Maybe you should try the Portugal forum.


----------



## siobhanwf (Mar 20, 2009)

nyclon said:


> Maybe you should try the Portugal forum.



This is the Portuguese forum


----------



## anapedrosa (Mar 21, 2011)

Hi Rebecca,
Welcome, nice area. We will be moving next year not to far from you - lagoa de Obidos.
Ana


----------



## rebeccaleth (Sep 4, 2012)

anapedrosa said:


> Hi Rebecca,
> Welcome, nice area. We will be moving next year not to far from you - lagoa de Obidos.
> Ana


Hi Ana

Nice to hear from you.

We are just settling in now. Lagoa de Obidos is a lovely place, been there many times ourselves. 

We are now just getting all the red tape stuff out the way and then will be organized (I hope)!:clap2:

What time of the year are you moving over?

Rebecca


----------



## anapedrosa (Mar 21, 2011)

rebeccaleth said:


> We are now just getting all the red tape stuff out the way and then will be organized (I hope)!:clap2:


:clap2::clap2:



rebeccaleth said:


> What time of the year are you moving over?


We are planning our move for July, but we will need to live with my folks in the Algarve for a couple of months while our place is being built. Unless they've finished the renovations on their Lisbon apartment, in which case we would hope to stay in Lisbon (easier to visit the site and have some fun in Lisbon too).
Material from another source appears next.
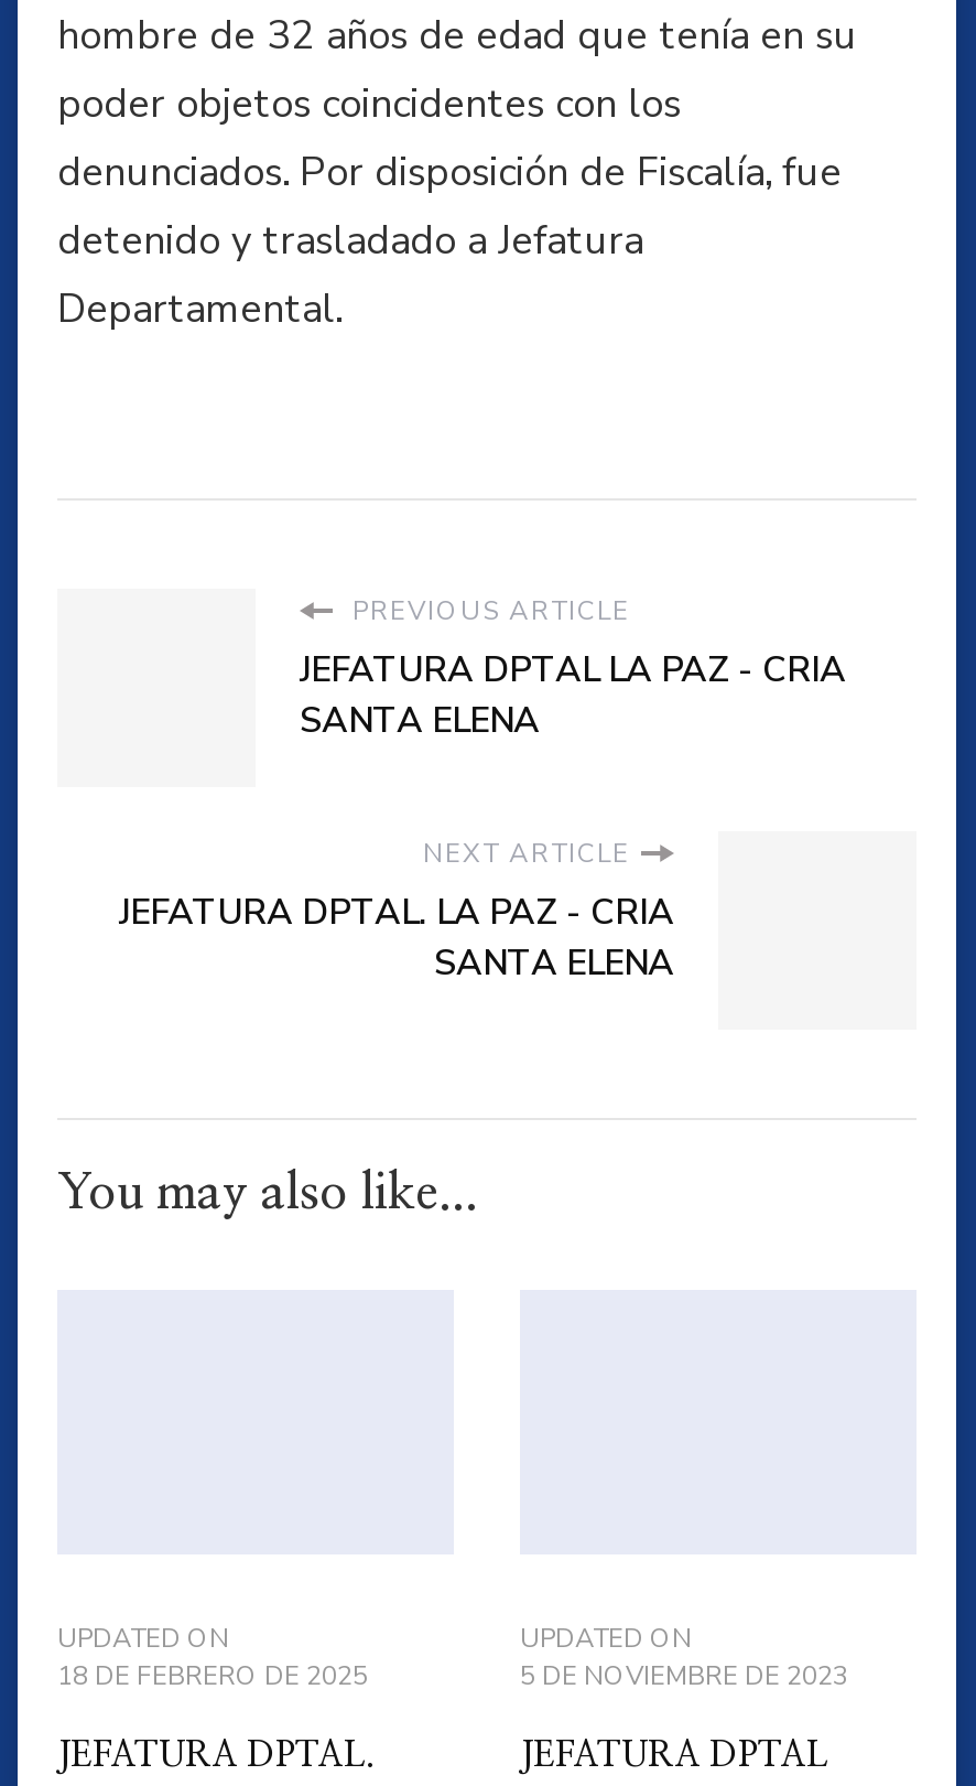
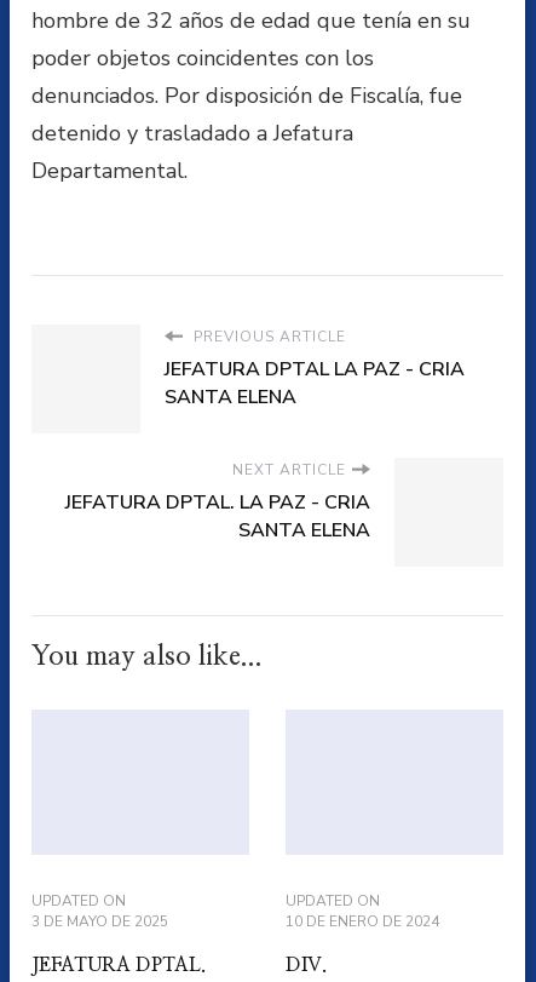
[57,1659,368,1694] 18 DE FEBRERO DE 2025 -> [31,911,168,931] 3 DE MAYO DE 2025
[520,1659,848,1694] 5 DE NOVIEMBRE DE 2023 -> [286,911,439,931] 10 DE ENERO DE 2024
[520,1739,828,1774] JEFATURA DPTAL -> [286,955,327,974] DIV.

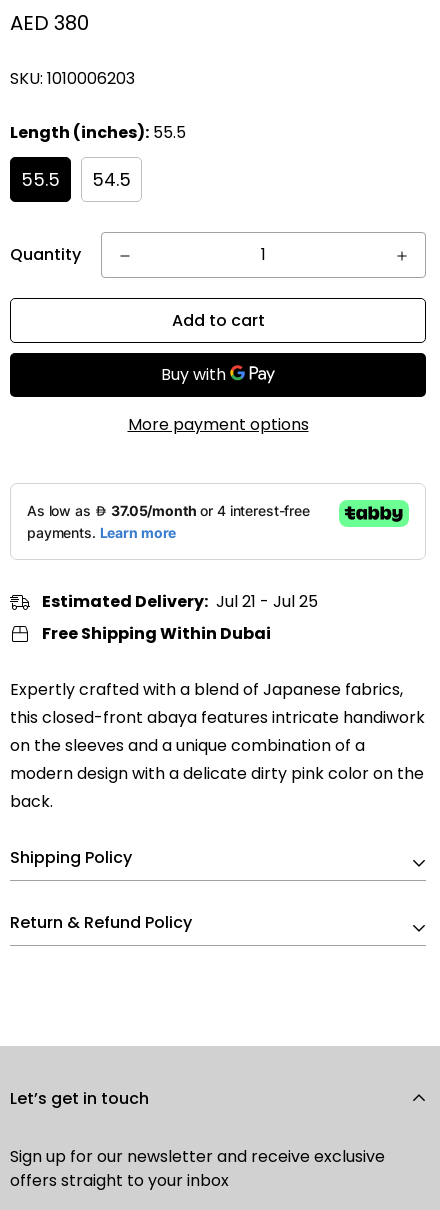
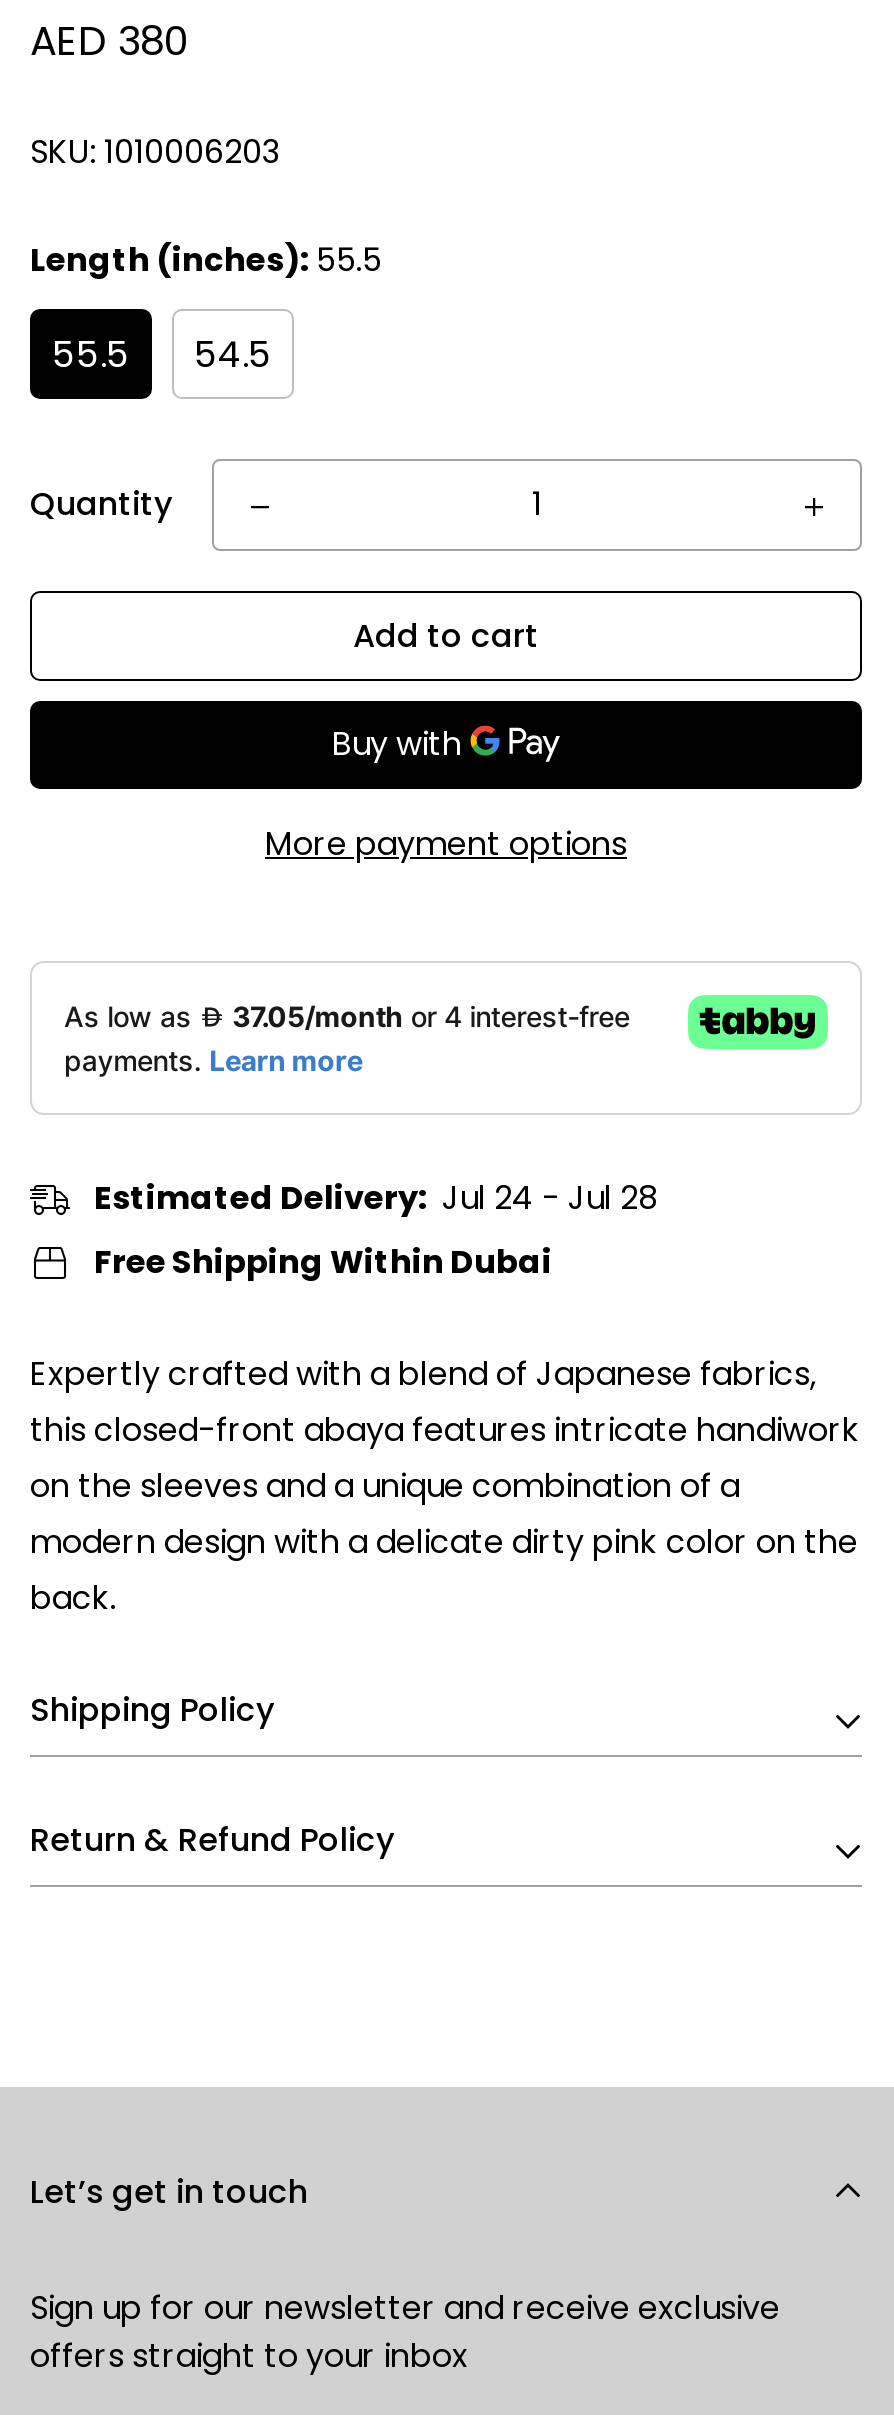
[42,590,318,613] Estimated Delivery: Jul 21 - Jul 25 -> [94,1175,658,1221] Estimated Delivery: Jul 24 - Jul 28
Actually, I'm flying over this afternoon and I'll be staying in Foz do Arelho for a few weeks.


----------



## anngray8 (Mar 30, 2013)

rebeccaleth said:


> Hi Ana
> 
> Nice to hear from you.
> 
> ...


Hi we bought our house last October in Foz do Arelho and are coming over this weekend for 3 weeks then again in July then moving out when husband retires in August. Do you know if there are many of us brits living in the area and if there are any local groups ect ie Art classes Ann
Are you all settles in now.


----------



## anngray8 (Mar 30, 2013)

rebeccaleth said:


> Hi Everyone
> 
> New to the forum We have just moved to Sao Martinho do Porto. Would love to hear from anyone living here
> 
> Regards


This is not far from me In Foz do Arelho are you all moved in there now.


----------



## anapedrosa (Mar 21, 2011)

anngray8 said:


> Hi we bought our house last October in Foz do Arelho and are coming over this weekend for 3 weeks then again in July then moving out when husband retires in August. Do you know if there are many of us brits living in the area and if there are any local groups ect ie Art classes Ann
> Are you all settles in now.


Hi Ann,

We will be in Nadadouro, not far from the sailing school, but only arriving late summer / early fall. We're just waiting for our place to sell here in Canada.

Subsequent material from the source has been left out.